--- WHAT YOU HAVE TO DO ---
Everything in the entries below must be output exactly, apart from the pictures.

--- DATA TO PROCESS ---
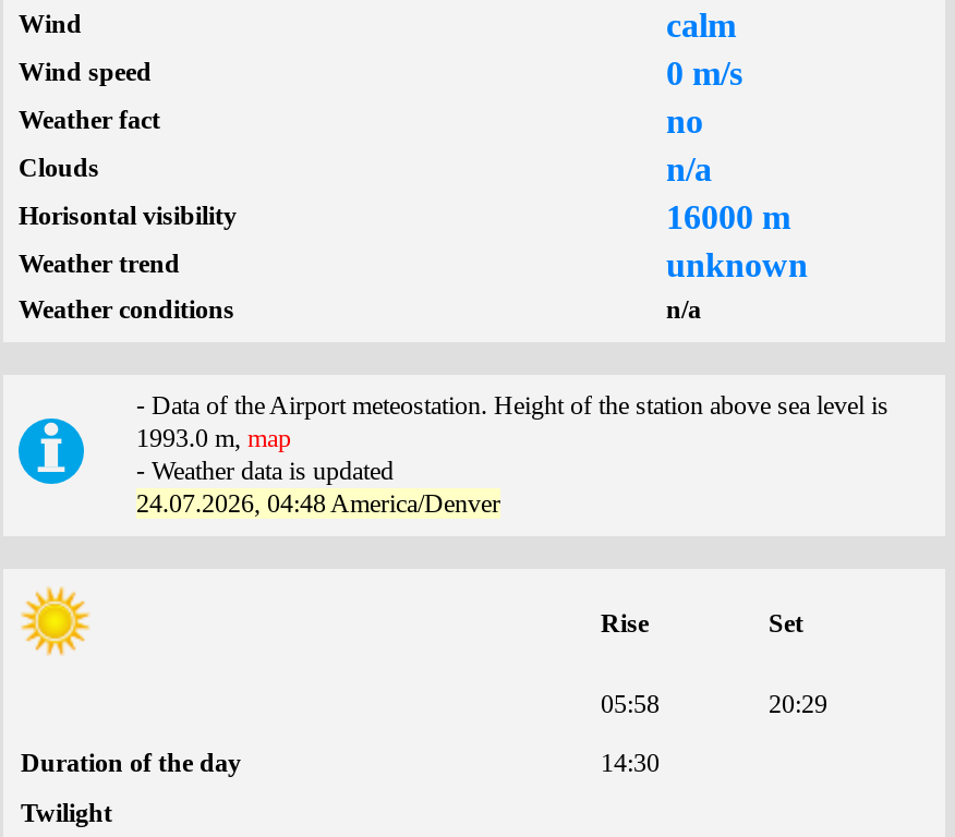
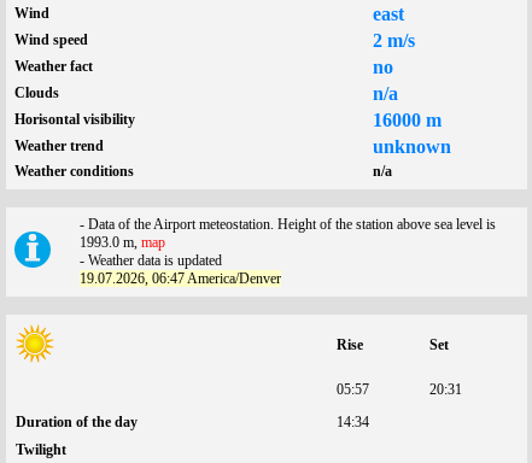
[666,7,736,44] calm -> [373,4,404,24] east
[666,55,742,92] 0 m/s -> [373,30,415,51] 2 m/s
[136,489,500,519] 24.07.2026, 04:48 America/Denver -> [80,270,281,287] 19.07.2026, 06:47 America/Denver
[601,689,660,720] 05:58 -> [337,381,369,398] 05:57
[769,689,827,720] 20:29 -> [429,381,462,398] 20:31
[601,748,660,779] 14:30 -> [337,414,369,431] 14:34

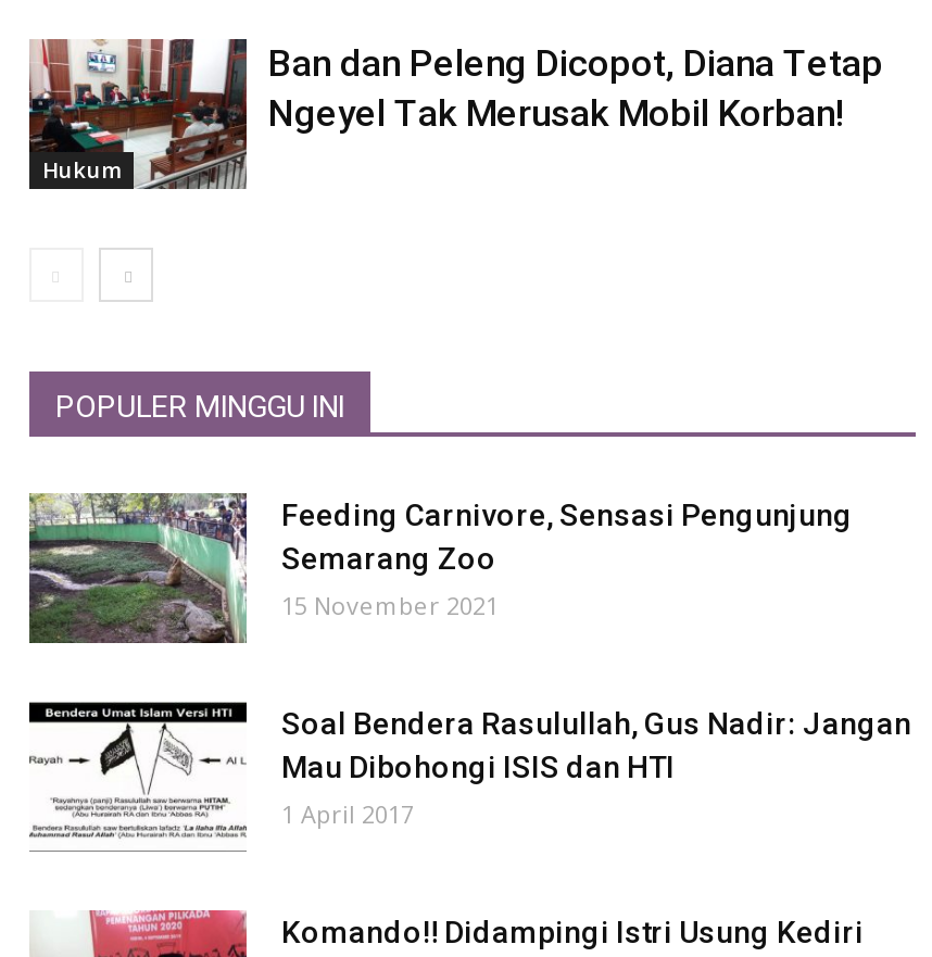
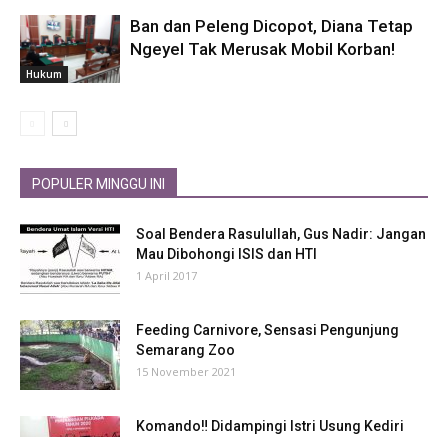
moved [27,492,853,644] -> [19,320,399,391]: [image] | Feeding Carnivore, Sensasi Pengunjung | Semarang Zoo | 15 November 2021
moved [45,703,911,840] -> [27,224,426,287]: [image] | Soal Bendera Rasulullah, Gus Nadir: Jangan | Mau Dibohongi ISIS dan HTI | 1 April 2017

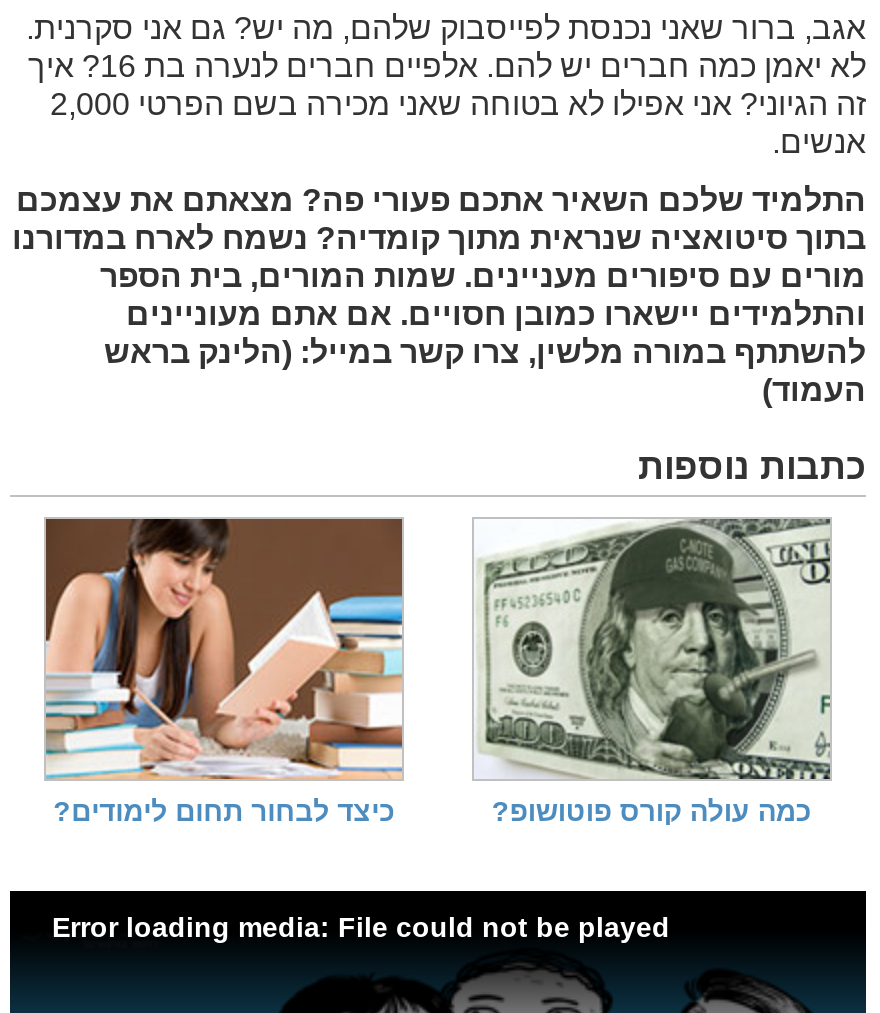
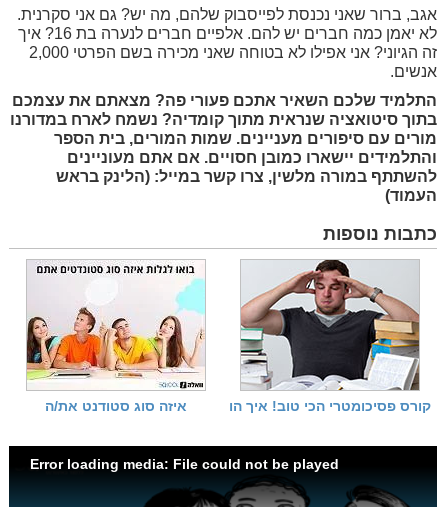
[44,517,812,827] [image] | כמה עולה קורס פוטושופ? | כיצד לבחור תחום לימודים? -> [26,260,431,414] [image] | קורס פסיכומטרי הכי טוב! איך הו | איזה סוג סטודנט את/ה
[474,517,832,781] [image] -> [240,259,420,390] [image]

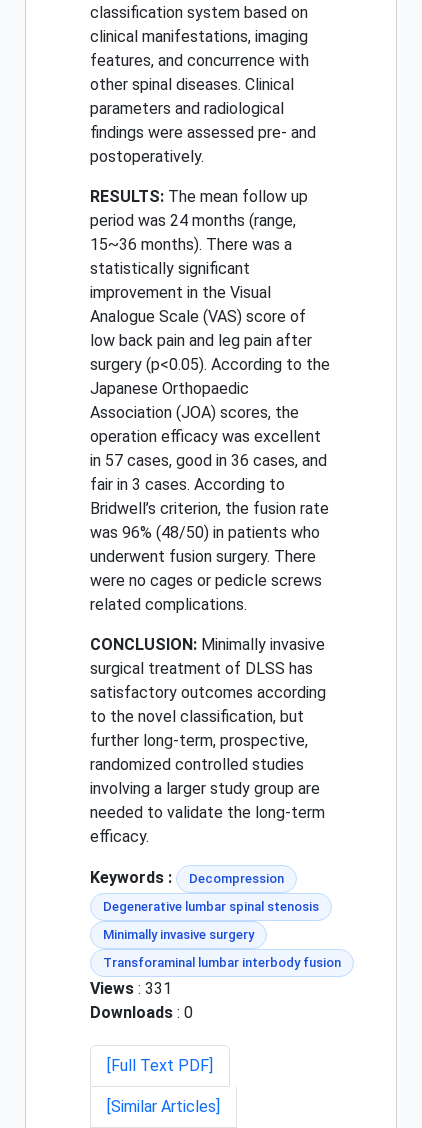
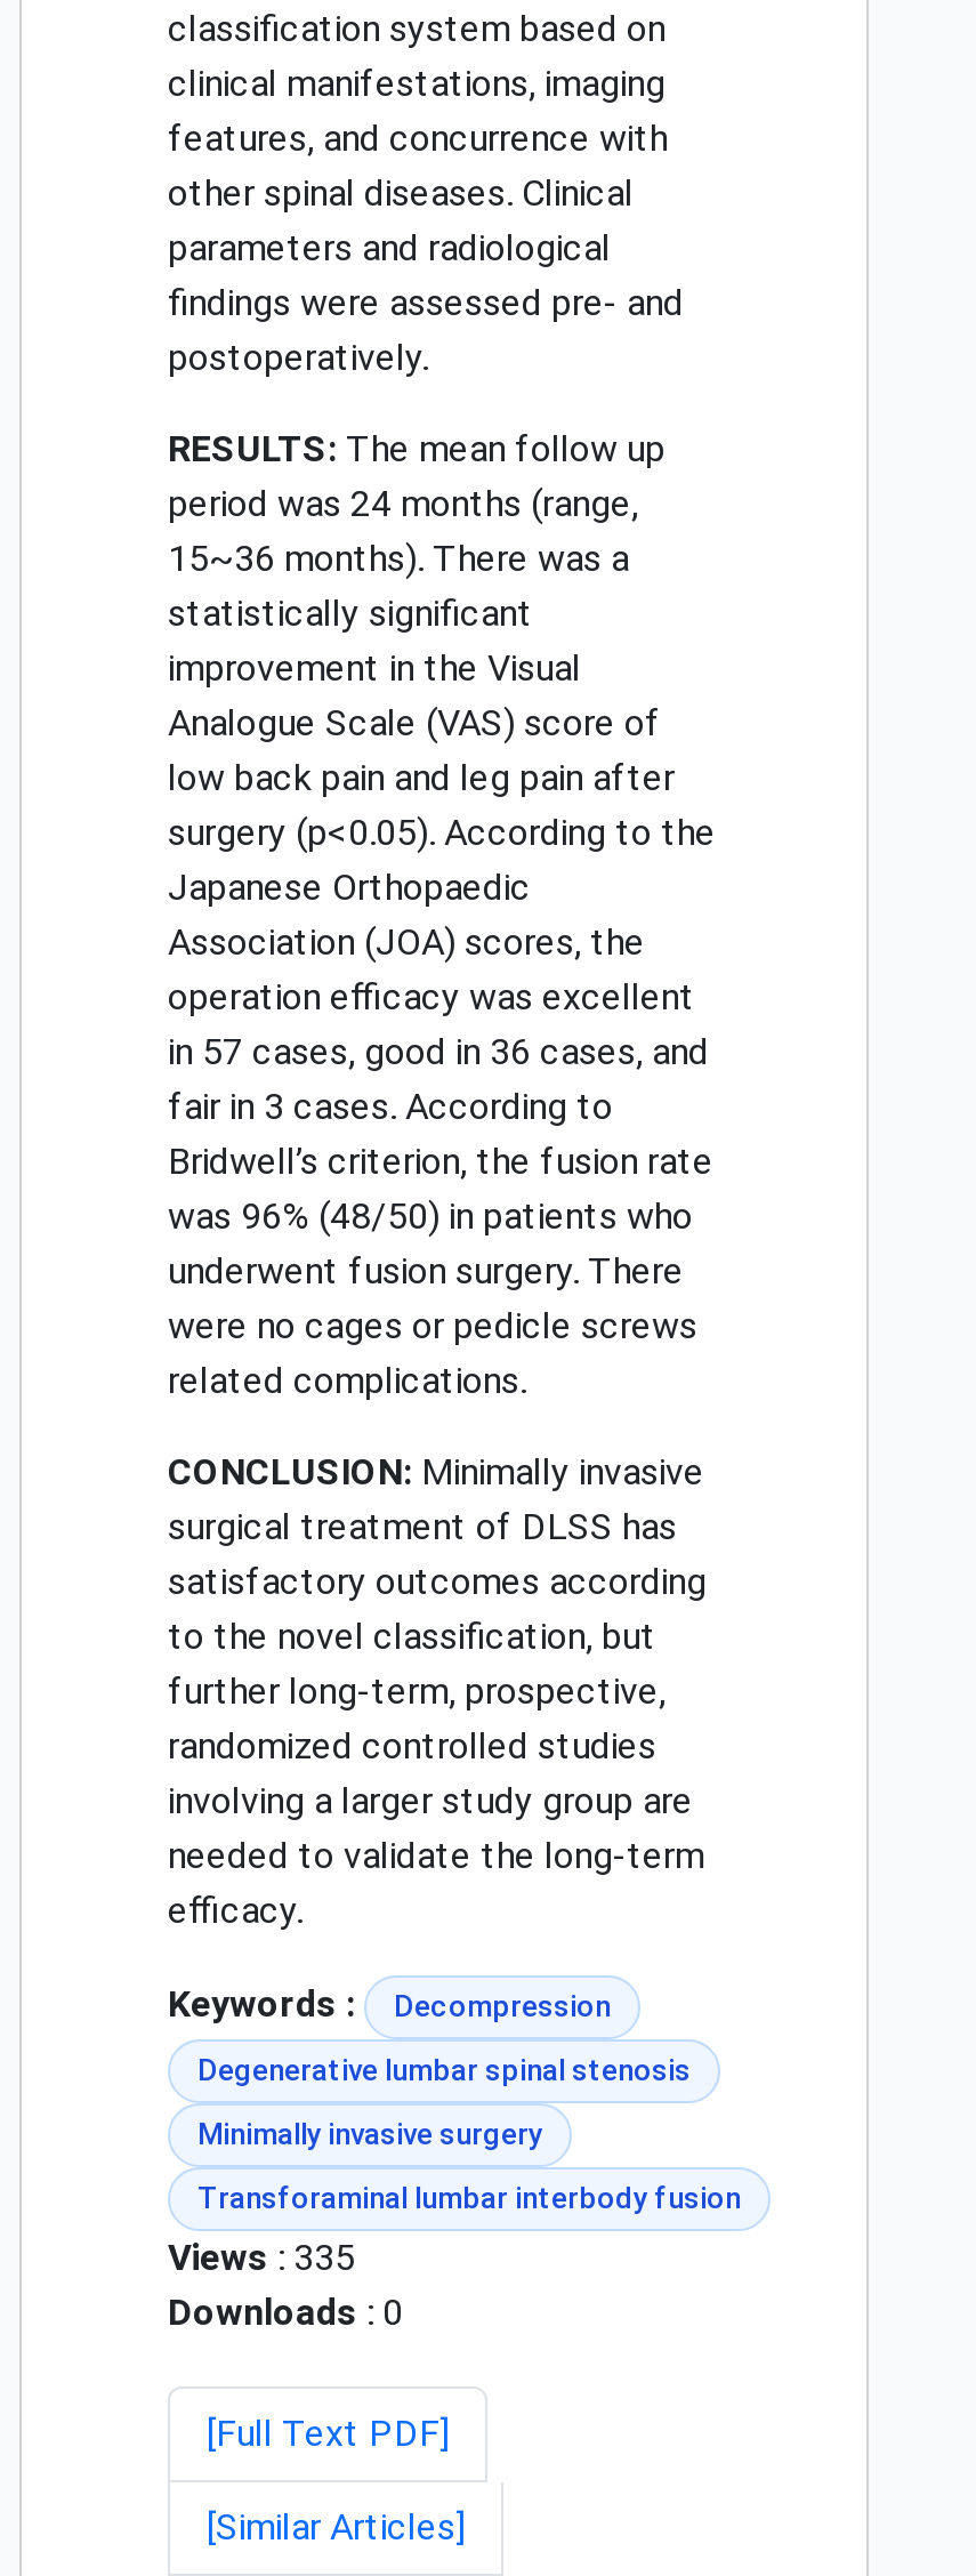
[90,979,172,998] Views: 331 -> [168,2236,355,2280] Views: 335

--- SOLUTION TO THE PROBLEM ---
[666,7,736,44] calm -> [373,4,404,24] east
[666,55,742,92] 0 m/s -> [373,30,415,51] 2 m/s
[136,489,500,519] 24.07.2026, 04:48 America/Denver -> [80,270,281,287] 19.07.2026, 06:47 America/Denver
[601,689,660,720] 05:58 -> [337,381,369,398] 05:57
[769,689,827,720] 20:29 -> [429,381,462,398] 20:31
[601,748,660,779] 14:30 -> [337,414,369,431] 14:34

moved [27,492,853,644] -> [19,320,399,391]: [image] | Feeding Carnivore, Sensasi Pengunjung | Semarang Zoo | 15 November 2021
moved [45,703,911,840] -> [27,224,426,287]: [image] | Soal Bendera Rasulullah, Gus Nadir: Jangan | Mau Dibohongi ISIS dan HTI | 1 April 2017

[44,517,812,827] [image] | כמה עולה קורס פוטושופ? | כיצד לבחור תחום לימודים? -> [26,260,431,414] [image] | קורס פסיכומטרי הכי טוב! איך הו | איזה סוג סטודנט את/ה
[474,517,832,781] [image] -> [240,259,420,390] [image]

[90,979,172,998] Views: 331 -> [168,2236,355,2280] Views: 335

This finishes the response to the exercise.